### EXERCISE REQUIREMENTS:
For each record, copy the text exactly and omit any picture it holds.

======== RECORD EXTRACTS

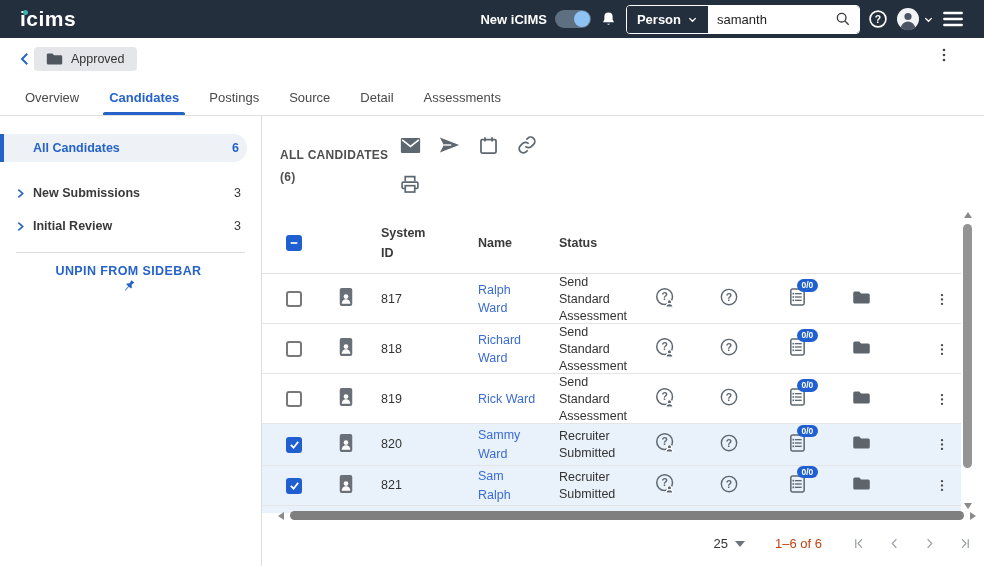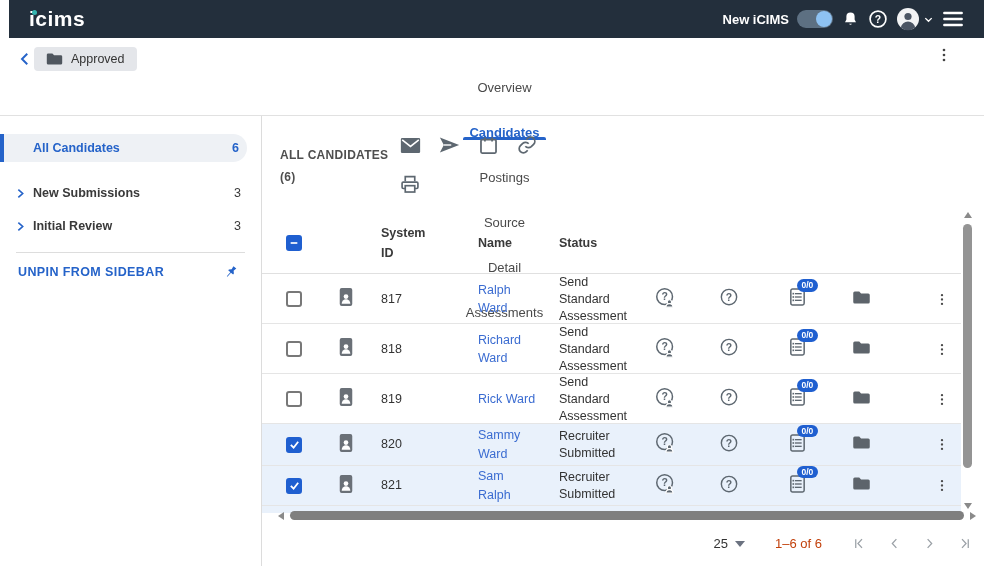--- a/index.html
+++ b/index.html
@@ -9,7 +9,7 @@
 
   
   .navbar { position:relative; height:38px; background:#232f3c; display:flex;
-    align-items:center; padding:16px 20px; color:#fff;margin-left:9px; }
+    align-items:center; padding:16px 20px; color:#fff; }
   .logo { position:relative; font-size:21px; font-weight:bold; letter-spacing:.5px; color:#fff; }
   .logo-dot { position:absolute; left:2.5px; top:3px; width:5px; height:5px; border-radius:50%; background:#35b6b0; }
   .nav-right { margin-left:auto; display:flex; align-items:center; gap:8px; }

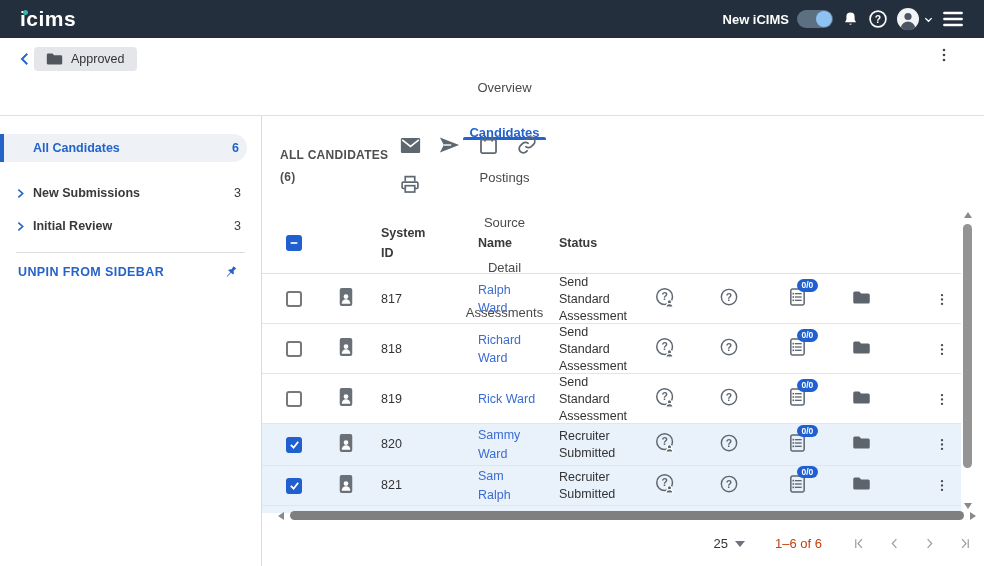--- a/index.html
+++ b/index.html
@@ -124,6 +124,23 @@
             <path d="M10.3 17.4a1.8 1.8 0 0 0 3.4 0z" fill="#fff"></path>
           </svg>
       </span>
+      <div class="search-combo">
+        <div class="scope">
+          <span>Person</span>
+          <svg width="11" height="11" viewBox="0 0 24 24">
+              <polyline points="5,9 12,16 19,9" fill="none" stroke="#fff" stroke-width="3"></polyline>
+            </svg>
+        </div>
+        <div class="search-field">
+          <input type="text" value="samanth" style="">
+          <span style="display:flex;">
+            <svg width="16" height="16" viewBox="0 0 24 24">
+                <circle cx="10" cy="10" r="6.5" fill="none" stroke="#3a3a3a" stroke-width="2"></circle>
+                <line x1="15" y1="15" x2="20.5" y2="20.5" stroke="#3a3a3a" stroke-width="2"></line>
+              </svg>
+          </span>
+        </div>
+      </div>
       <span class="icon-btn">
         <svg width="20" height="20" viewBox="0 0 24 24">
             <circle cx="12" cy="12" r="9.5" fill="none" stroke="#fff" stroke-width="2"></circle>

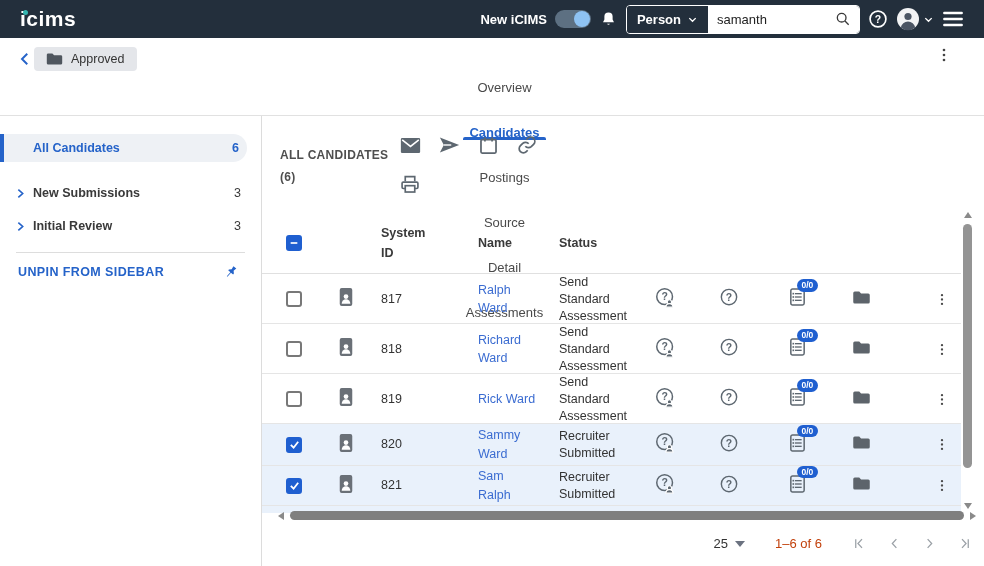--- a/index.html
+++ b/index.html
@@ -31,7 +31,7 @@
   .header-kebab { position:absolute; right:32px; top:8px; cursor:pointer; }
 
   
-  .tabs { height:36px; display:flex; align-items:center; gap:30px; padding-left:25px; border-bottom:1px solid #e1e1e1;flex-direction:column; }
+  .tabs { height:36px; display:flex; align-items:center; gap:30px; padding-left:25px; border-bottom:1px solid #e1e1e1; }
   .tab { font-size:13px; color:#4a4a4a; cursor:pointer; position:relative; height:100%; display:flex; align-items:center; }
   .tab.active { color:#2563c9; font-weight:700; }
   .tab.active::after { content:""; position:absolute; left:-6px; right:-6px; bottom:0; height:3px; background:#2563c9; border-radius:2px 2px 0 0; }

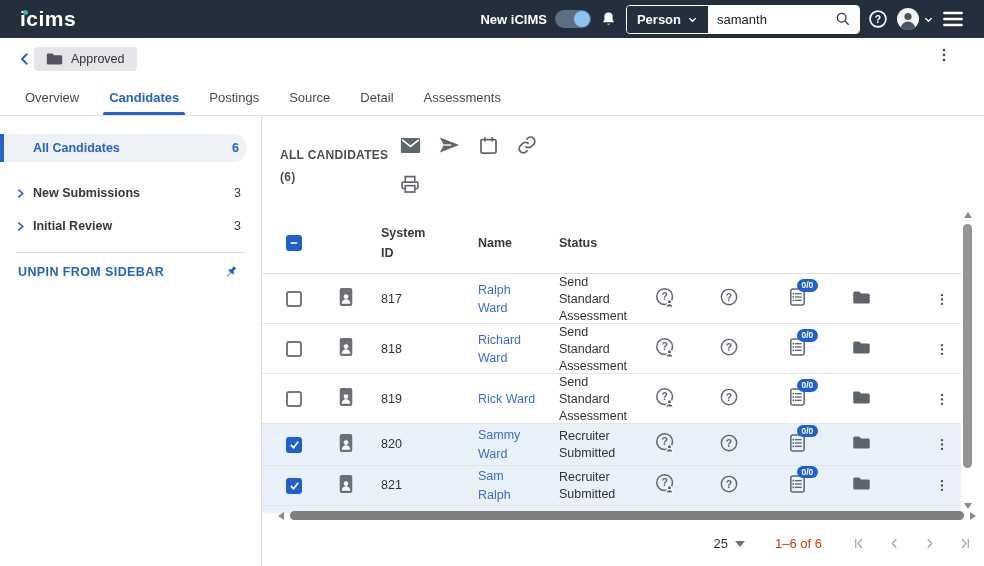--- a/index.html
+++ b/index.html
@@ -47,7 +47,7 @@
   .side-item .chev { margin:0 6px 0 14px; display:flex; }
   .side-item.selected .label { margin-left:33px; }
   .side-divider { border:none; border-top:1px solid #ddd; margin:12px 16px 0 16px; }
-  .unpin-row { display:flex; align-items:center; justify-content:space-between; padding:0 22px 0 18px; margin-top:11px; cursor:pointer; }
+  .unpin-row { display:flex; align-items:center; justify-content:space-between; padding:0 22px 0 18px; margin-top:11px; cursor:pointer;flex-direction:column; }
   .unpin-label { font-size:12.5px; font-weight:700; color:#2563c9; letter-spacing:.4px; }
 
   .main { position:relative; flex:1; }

================

### SOLUTION TO THIS TASK:
--- a/index.html
+++ b/index.html
@@ -9,7 +9,7 @@
 
   
   .navbar { position:relative; height:38px; background:#232f3c; display:flex;
-    align-items:center; padding:16px 20px; color:#fff;margin-left:9px; }
+    align-items:center; padding:16px 20px; color:#fff; }
   .logo { position:relative; font-size:21px; font-weight:bold; letter-spacing:.5px; color:#fff; }
   .logo-dot { position:absolute; left:2.5px; top:3px; width:5px; height:5px; border-radius:50%; background:#35b6b0; }
   .nav-right { margin-left:auto; display:flex; align-items:center; gap:8px; }

--- a/index.html
+++ b/index.html
@@ -124,6 +124,23 @@
             <path d="M10.3 17.4a1.8 1.8 0 0 0 3.4 0z" fill="#fff"></path>
           </svg>
       </span>
+      <div class="search-combo">
+        <div class="scope">
+          <span>Person</span>
+          <svg width="11" height="11" viewBox="0 0 24 24">
+              <polyline points="5,9 12,16 19,9" fill="none" stroke="#fff" stroke-width="3"></polyline>
+            </svg>
+        </div>
+        <div class="search-field">
+          <input type="text" value="samanth" style="">
+          <span style="display:flex;">
+            <svg width="16" height="16" viewBox="0 0 24 24">
+                <circle cx="10" cy="10" r="6.5" fill="none" stroke="#3a3a3a" stroke-width="2"></circle>
+                <line x1="15" y1="15" x2="20.5" y2="20.5" stroke="#3a3a3a" stroke-width="2"></line>
+              </svg>
+          </span>
+        </div>
+      </div>
       <span class="icon-btn">
         <svg width="20" height="20" viewBox="0 0 24 24">
             <circle cx="12" cy="12" r="9.5" fill="none" stroke="#fff" stroke-width="2"></circle>

--- a/index.html
+++ b/index.html
@@ -31,7 +31,7 @@
   .header-kebab { position:absolute; right:32px; top:8px; cursor:pointer; }
 
   
-  .tabs { height:36px; display:flex; align-items:center; gap:30px; padding-left:25px; border-bottom:1px solid #e1e1e1;flex-direction:column; }
+  .tabs { height:36px; display:flex; align-items:center; gap:30px; padding-left:25px; border-bottom:1px solid #e1e1e1; }
   .tab { font-size:13px; color:#4a4a4a; cursor:pointer; position:relative; height:100%; display:flex; align-items:center; }
   .tab.active { color:#2563c9; font-weight:700; }
   .tab.active::after { content:""; position:absolute; left:-6px; right:-6px; bottom:0; height:3px; background:#2563c9; border-radius:2px 2px 0 0; }

--- a/index.html
+++ b/index.html
@@ -47,7 +47,7 @@
   .side-item .chev { margin:0 6px 0 14px; display:flex; }
   .side-item.selected .label { margin-left:33px; }
   .side-divider { border:none; border-top:1px solid #ddd; margin:12px 16px 0 16px; }
-  .unpin-row { display:flex; align-items:center; justify-content:space-between; padding:0 22px 0 18px; margin-top:11px; cursor:pointer; }
+  .unpin-row { display:flex; align-items:center; justify-content:space-between; padding:0 22px 0 18px; margin-top:11px; cursor:pointer;flex-direction:column; }
   .unpin-label { font-size:12.5px; font-weight:700; color:#2563c9; letter-spacing:.4px; }
 
   .main { position:relative; flex:1; }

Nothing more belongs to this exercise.